Hogan Lovells Argues Disbarred Lawyer's 'Mouthpiece' Doomed Death Row Inmate

In a Texas death row case in which a disbarred lawyer may have previously
represented the defendant, a Hogan Lovells team has joined with local Texas
counsel to try to derail an execution set for later this month.

The lawyers are seeking either commutation or, alternatively, a delay of
convicted murderer TaiChin Preyor's July 27 scheduled execution.

They have asked Republican Texas Gov. Greg Abbott for the reduced sentence or
delay so they can deploy $45,000 that a federal court has awarded Preyor to
pursue his clemency request and investigate allegations about his initial
post-conviction counsel, Brandy Estelle.

Estelle, a court-appointed public defender, was "woefully unqualified," and
served only as a "mouthpiece" for Phillip Jefferson, the disbarred lawyer, who
handled the legwork for Preyor's appeals, according to Preyor's application for
commutation of sentence filed last week with the Texas Board of Pardon and

Estelle also double charged the federal court and Preyor's mother for the legal
work she was having Jefferson do, according to the same application's

"This is not just an individual plea for mercy," said Catherine "Cate" Stetson,
a member of Hogan Lovells' global board and a co-director of its appellate
practice group, who represents Preyor.

Her firm handles multiple death row cases on a pro bono basis, but "this one
was to our collective sensibilities jarring," Stetson said, given the
allegations about Preyor's prior appellate counsel.

Neither Preyor nor his present lawyers deny that he committed "a terrible act,"
but "the gross infirmities in his representation during the sentencing phase
and during habeas proceedings should give this Board pause," his commutation
application stated.

According to an Associated Press account, Preyor was sentenced to death in 2005
for killing 20-yea-old Jami Tackett in a brutal San Antonio slashing and
stabbing attack that also wounded Tackett's boyfriend.

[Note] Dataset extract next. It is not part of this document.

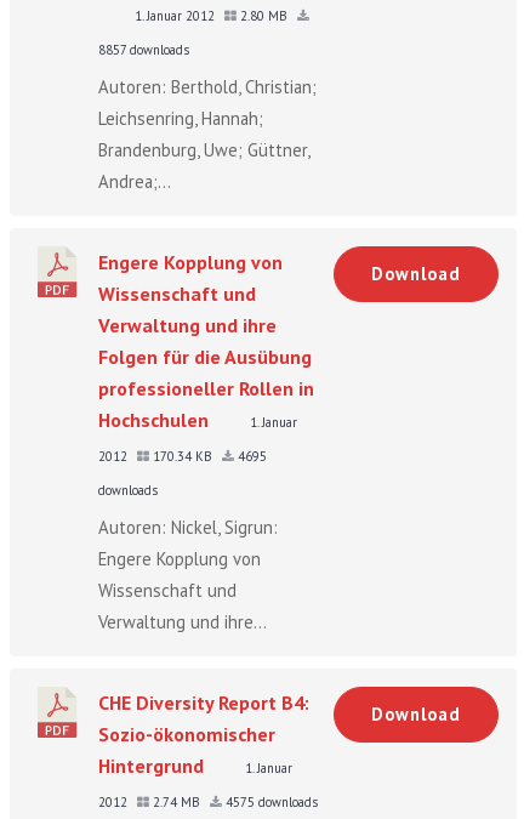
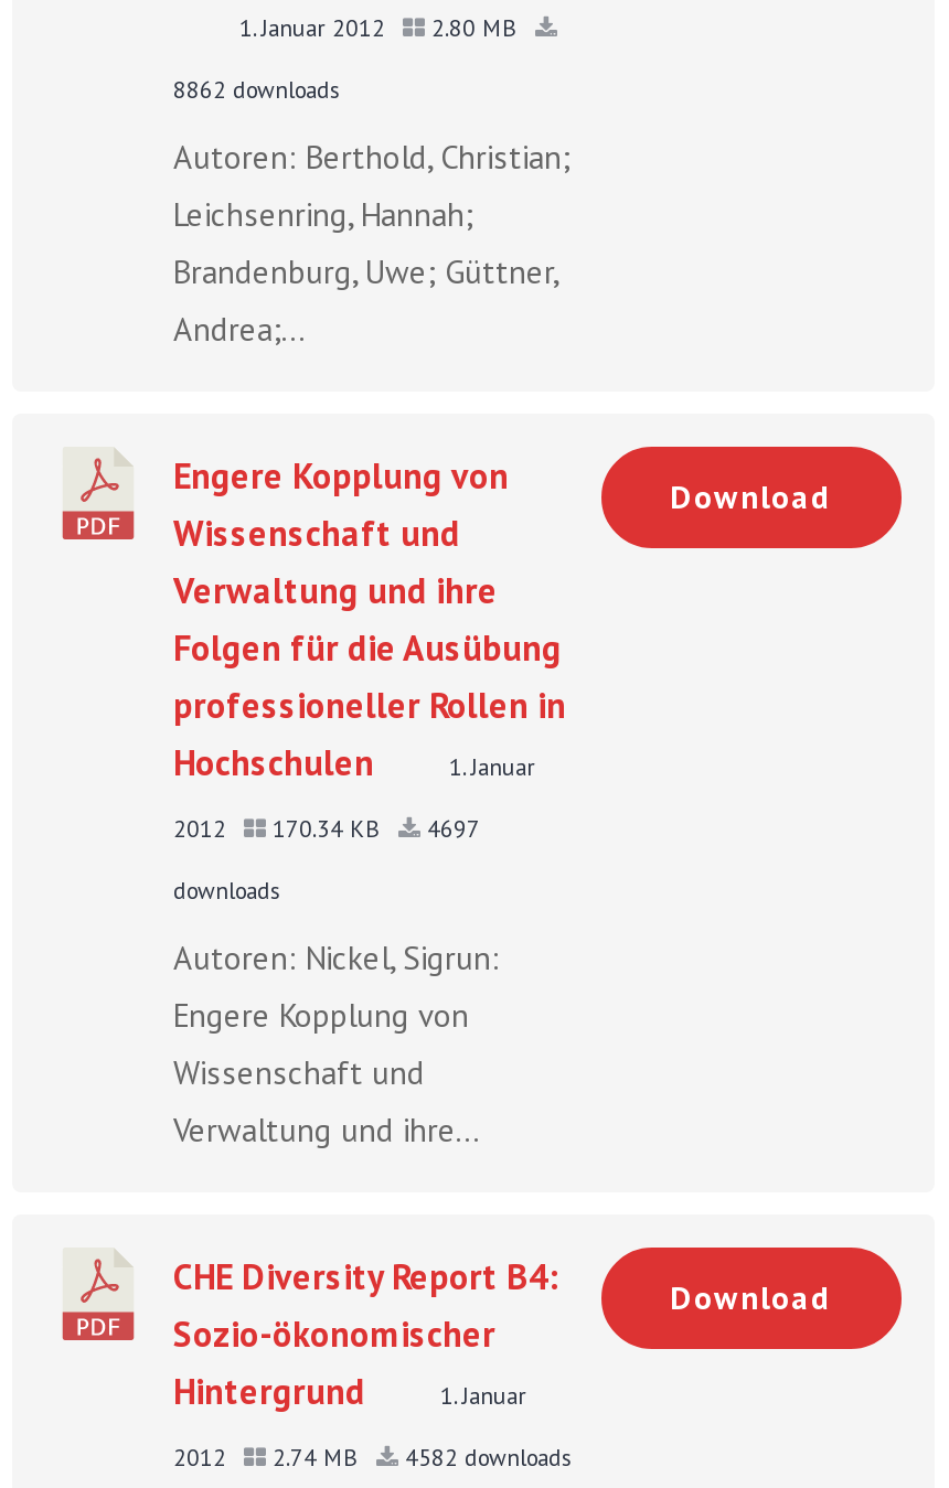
[98,41,189,58] 8857 downloads -> [173,73,341,104] 8862 downloads
[98,447,267,464] 2012 170.34 KB 4695 -> [173,812,478,843] 2012 170.34 KB 4697
[98,793,318,810] 2012 2.74 MB 4575 downloads -> [173,1441,573,1471] 2012 2.74 MB 4582 downloads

Estelle did not return a call for this story. Jefferson could not be reached.
Estelle's law firm's website lists her as graduate of Loyola Law School and
notes her "15 years of legal work in both public law and private practice,"
citing specifically "her extensive background in real estate.'


Habeas Reforms

Texas lawmakers have made efforts to reform the process for appointing lawyers
to help death row defendants pursue their writs of habeas corpus - the appeals
that serve as the criminal justice system's final safety net. In habeas
proceedings, a defendant's lawyer can present new exculpatory evidence,
previously untapped witnesses and indications that trial counsel failed to do
their job properly.

In 1995, Texas lawmakers passed the Habeas Corpus Reform Act, a law
guaranteeing Texas death row inmates "competent counsel" for their habeas
appeals. 4 years later they passed another law giving trial courts the
authority to pick lawyers from an "approved attorneys" list drawn up by Texas'
highest court for criminal appeals.

But those reforms "were not enough to target this kind of practice," Stetson
said of the Preyor case.

According to Preyor's application this month, Jefferson, who like Estelle is
from California, had been castigated in an unrelated case by the U.S. Court of
Appeals for the Ninth Circuit for having shown "a gargantuan indifference to
the interests of his client," committed "gross misconduct," shown "chronic
inattention to his client's interests," and been "wholly incompetent."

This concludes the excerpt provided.